そのため、身体の都合で食べられないものがある人は、自助で備えておく必要があるのです。
最近は液体ミルクやレトルト離乳食、レトルト介護食やアレルギー対応された非常食も販売されていますので、自分にあったものを選んでストックしておきましょう。
また、ストックした食料や水は必ず食べる人に試してもらっておいてください。
普段は母乳や手作りのものを食べていても、災害が発生すると母乳が出なくなったり、手作り食を作る場所や材料がないことが発生します。
そのとき、非常用に用意しておいた既製品に切り替えると、味や喉ごしなどの問題で食べられなかったりするものがあるからです。
あらかじめ試しておくことで、いざというときに必ず使えるものが準備できます。
また、成長や症状の変化によってもストックすべき食料は変化していきます。
新しいものを買ったらストックから使うようにし、いつも適したものがストックされているようにしてください。
ところで、粉状の授乳用ミルクの調製や離乳食・介護食についてはお湯や温めができないと困るという問題が発生するかもしれません。

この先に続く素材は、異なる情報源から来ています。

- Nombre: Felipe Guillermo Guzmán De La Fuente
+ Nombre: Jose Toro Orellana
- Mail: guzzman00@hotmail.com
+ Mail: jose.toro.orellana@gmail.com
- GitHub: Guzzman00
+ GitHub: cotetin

そんな場合には、火を使わなくても温められる「ヒートパック」「湯沸かしボックス」といった発熱・加熱剤を使うことも考えてください。
これは発熱に水を必要としますが、避難先で授乳用ミルクなどお湯が必要な場合にはこの発熱・加熱剤を使うことでお湯を作ることが可能ですのでお勧めします。

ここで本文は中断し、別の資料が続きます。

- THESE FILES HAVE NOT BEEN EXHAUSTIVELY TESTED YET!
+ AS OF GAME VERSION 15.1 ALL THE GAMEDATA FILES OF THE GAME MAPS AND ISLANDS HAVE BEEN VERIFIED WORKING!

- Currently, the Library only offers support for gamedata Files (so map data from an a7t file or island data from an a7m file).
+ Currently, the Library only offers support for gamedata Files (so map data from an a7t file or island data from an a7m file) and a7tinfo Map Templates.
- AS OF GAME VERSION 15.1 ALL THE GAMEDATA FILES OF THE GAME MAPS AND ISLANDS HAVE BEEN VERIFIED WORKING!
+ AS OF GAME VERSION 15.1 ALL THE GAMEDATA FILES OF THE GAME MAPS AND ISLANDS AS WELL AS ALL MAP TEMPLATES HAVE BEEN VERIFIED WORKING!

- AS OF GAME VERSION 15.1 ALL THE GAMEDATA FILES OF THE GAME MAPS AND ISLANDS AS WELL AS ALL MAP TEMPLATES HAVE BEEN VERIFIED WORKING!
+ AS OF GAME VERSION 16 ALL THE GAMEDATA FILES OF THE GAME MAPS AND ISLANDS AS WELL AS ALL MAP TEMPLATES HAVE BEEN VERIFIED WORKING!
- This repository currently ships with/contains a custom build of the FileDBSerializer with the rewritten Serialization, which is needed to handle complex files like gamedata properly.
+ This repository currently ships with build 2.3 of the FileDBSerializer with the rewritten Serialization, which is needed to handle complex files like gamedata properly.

また、不安なときに飲む一杯の暖かな飲み物はそれだけで緊張をほぐし、安心できるものです。
非常食を準備する際には、そのあたりも考えておくとよいでしょう。

3.ストックで気を付けておかないといけないこと

缶詰やレトルトの組み合わせで簡単においしいものができる、かも?

災害時に支援物資として提供される食事は、どうしてもおにぎりやパンといった炭水化物中心の食事になります。
避難所の開設が長くなると、災害支援用に特別に作られたお弁当が配布されるようになりますが、やはり野菜が不足しており、衛生管理上の問題からかなり冷えているものが提供されます。
火が使えるようになったら、それらの支援物資に加えて切干大根や干し椎茸、高野豆腐、お麩といった乾物を使った汁物をぜひ添えてください。
できれば野菜や魚介類や肉類の缶詰、レトルトパックなどを使ってもう一品、、不足する栄養素を補充するようなおかずが作れるとよいですね。
また、生鮮食料品が不足しがちになることから、ビタミン不足による口内炎や肌荒れなど身体の内外でさまざまな不調も発生してきます。
それらを防ぐために、粉末状の緑茶や青汁、野菜ジュース、ビタミン剤などもストックの中に加えておいてください。
実際のところ、非常食からいつものご飯にいかに早く復旧できるかが、体力と気力を維持するのに重要になります。
非常食のストックをすることはもちろんですが、保存食品でどういう風に作ればいつもの食事に近づけるかについても、いろいろとやってみてはいかがでしょうか。